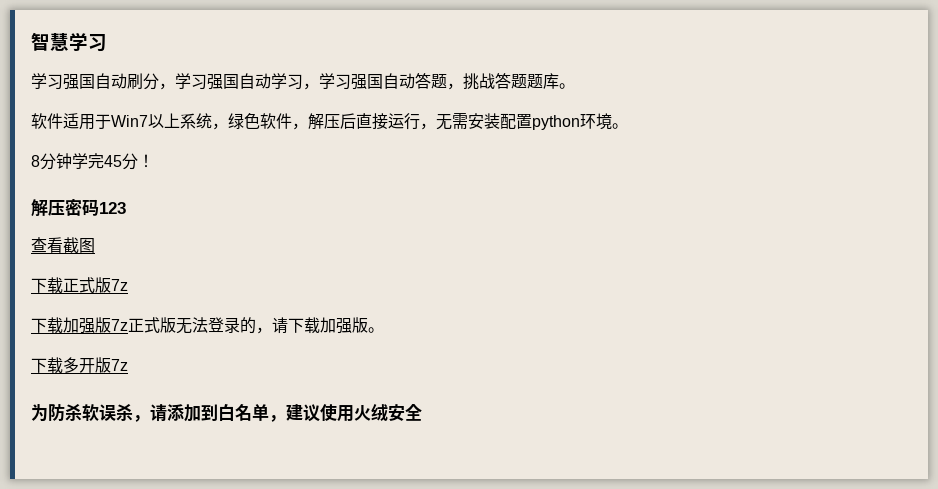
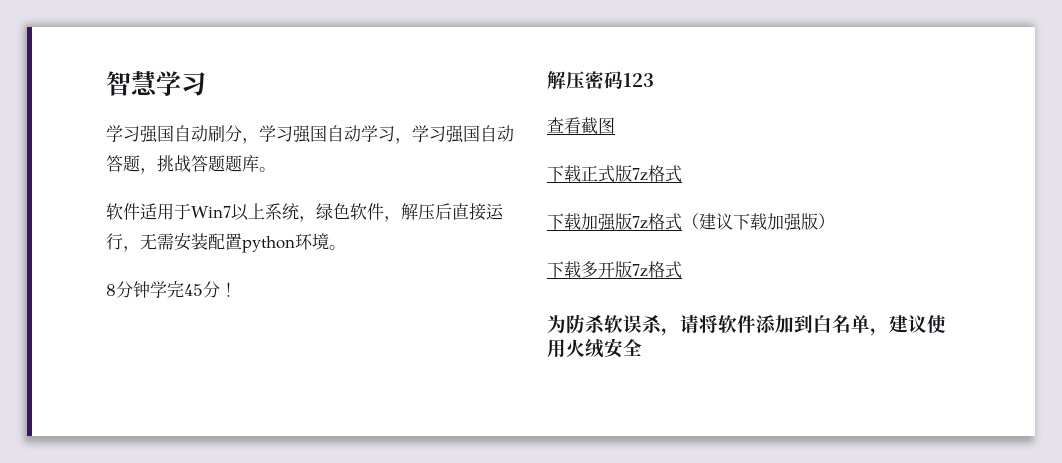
- 下载正式版7z
+ 下载正式版7z格式
- 下载加强版7z正式版无法登录的，请下载加强版。
+ 下载加强版7z格式（建议下载加强版）
- 下载多开版7z
+ 下载多开版7z格式
- 为防杀软误杀，请添加到白名单，建议使用火绒安全
+ 为防杀软误杀，请将软件添加到白名单，建议使用火绒安全

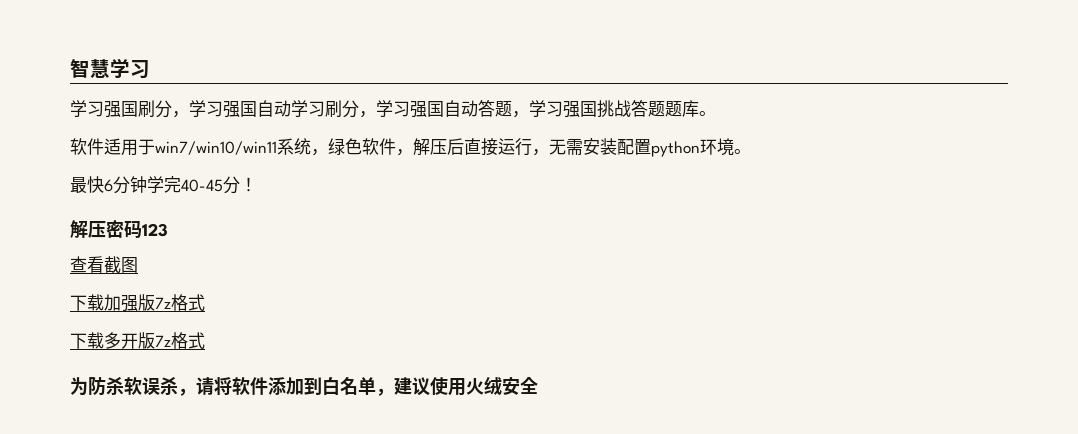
- 学习强国自动刷分，学习强国自动学习，学习强国自动答题，挑战答题题库。
+ 学习强国刷分，学习强国自动学习刷分，学习强国自动答题，学习强国挑战答题题库。
- 软件适用于Win7以上系统，绿色软件，解压后直接运行，无需安装配置python环境。
+ 软件适用于win7/win10/win11系统，绿色软件，解压后直接运行，无需安装配置python环境。
- 8分钟学完45分！
+ 最快6分钟学完40-45分！
- 下载正式版7z格式
- 下载加强版7z格式（建议下载加强版）
+ 下载加强版7z格式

EXERCISE PROMPT
In the lines above, find each one with "学习强国自动答题" and list it.

SOLUTION TO THE EXERCISE
- 学习强国自动刷分，学习强国自动学习，学习强国自动答题，挑战答题题库。
+ 学习强国刷分，学习强国自动学习刷分，学习强国自动答题，学习强国挑战答题题库。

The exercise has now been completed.